Pull every "erfolgt" line out of the data below.
Provided information: Begin
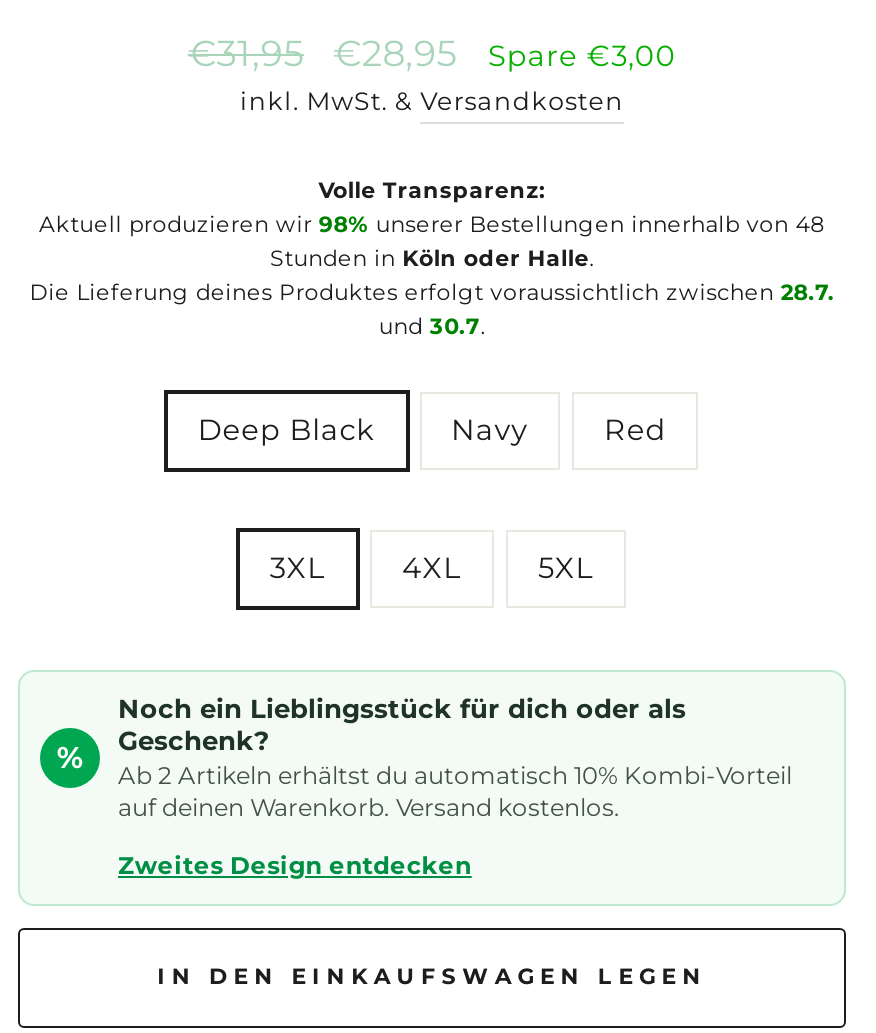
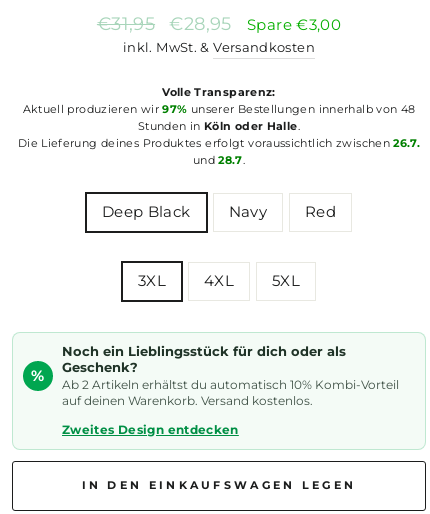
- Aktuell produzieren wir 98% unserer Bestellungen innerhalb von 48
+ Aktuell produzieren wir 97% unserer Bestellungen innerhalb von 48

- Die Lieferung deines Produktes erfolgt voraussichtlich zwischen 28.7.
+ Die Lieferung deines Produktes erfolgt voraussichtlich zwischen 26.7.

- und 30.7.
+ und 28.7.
Provided information: End
Provided information: Begin
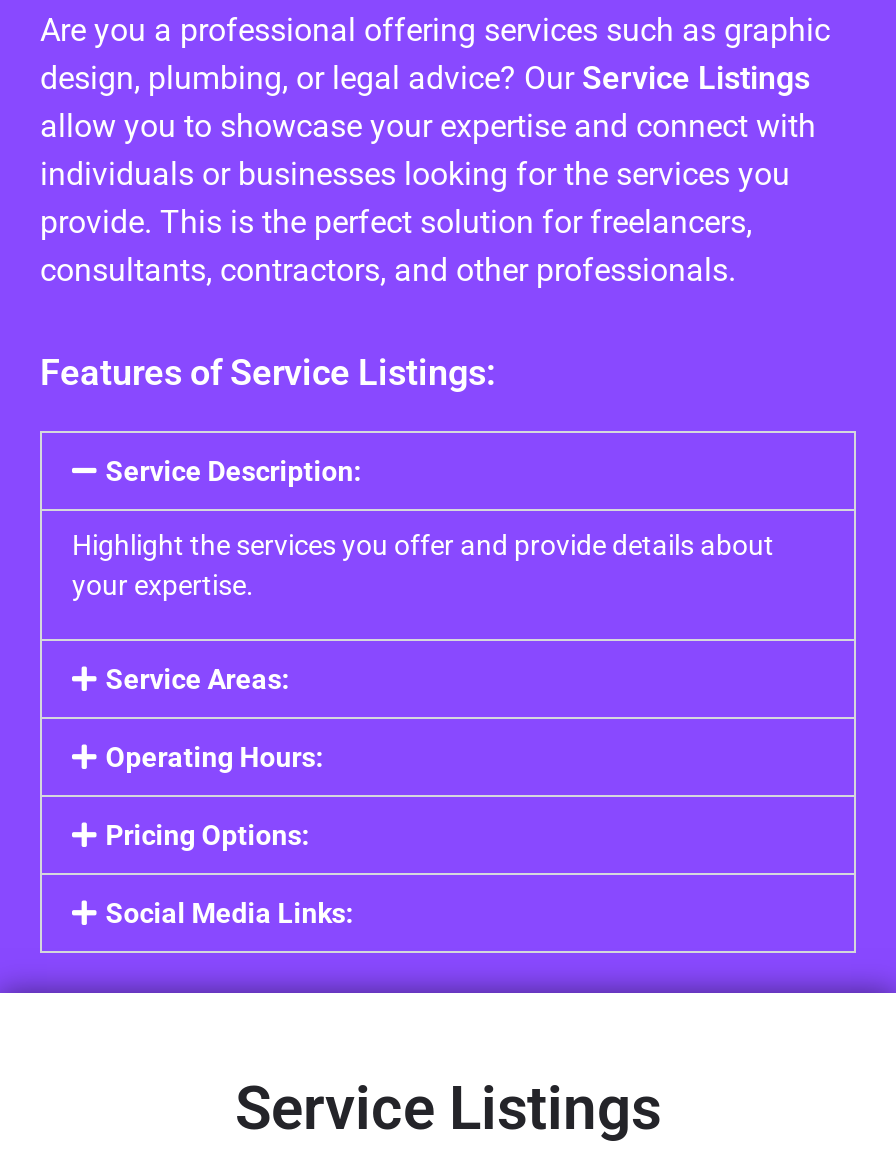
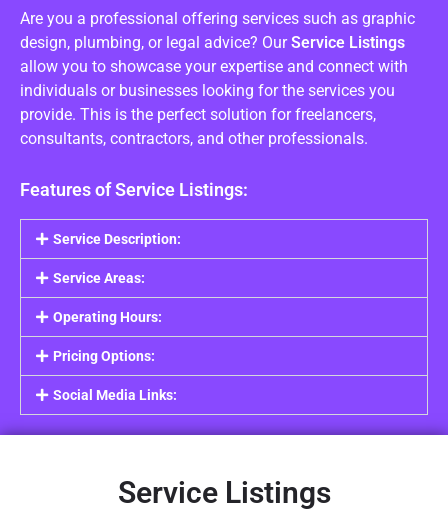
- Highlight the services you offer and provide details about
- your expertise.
Provided information: End
* **Task answer**:
- Die Lieferung deines Produktes erfolgt voraussichtlich zwischen 28.7.
+ Die Lieferung deines Produktes erfolgt voraussichtlich zwischen 26.7.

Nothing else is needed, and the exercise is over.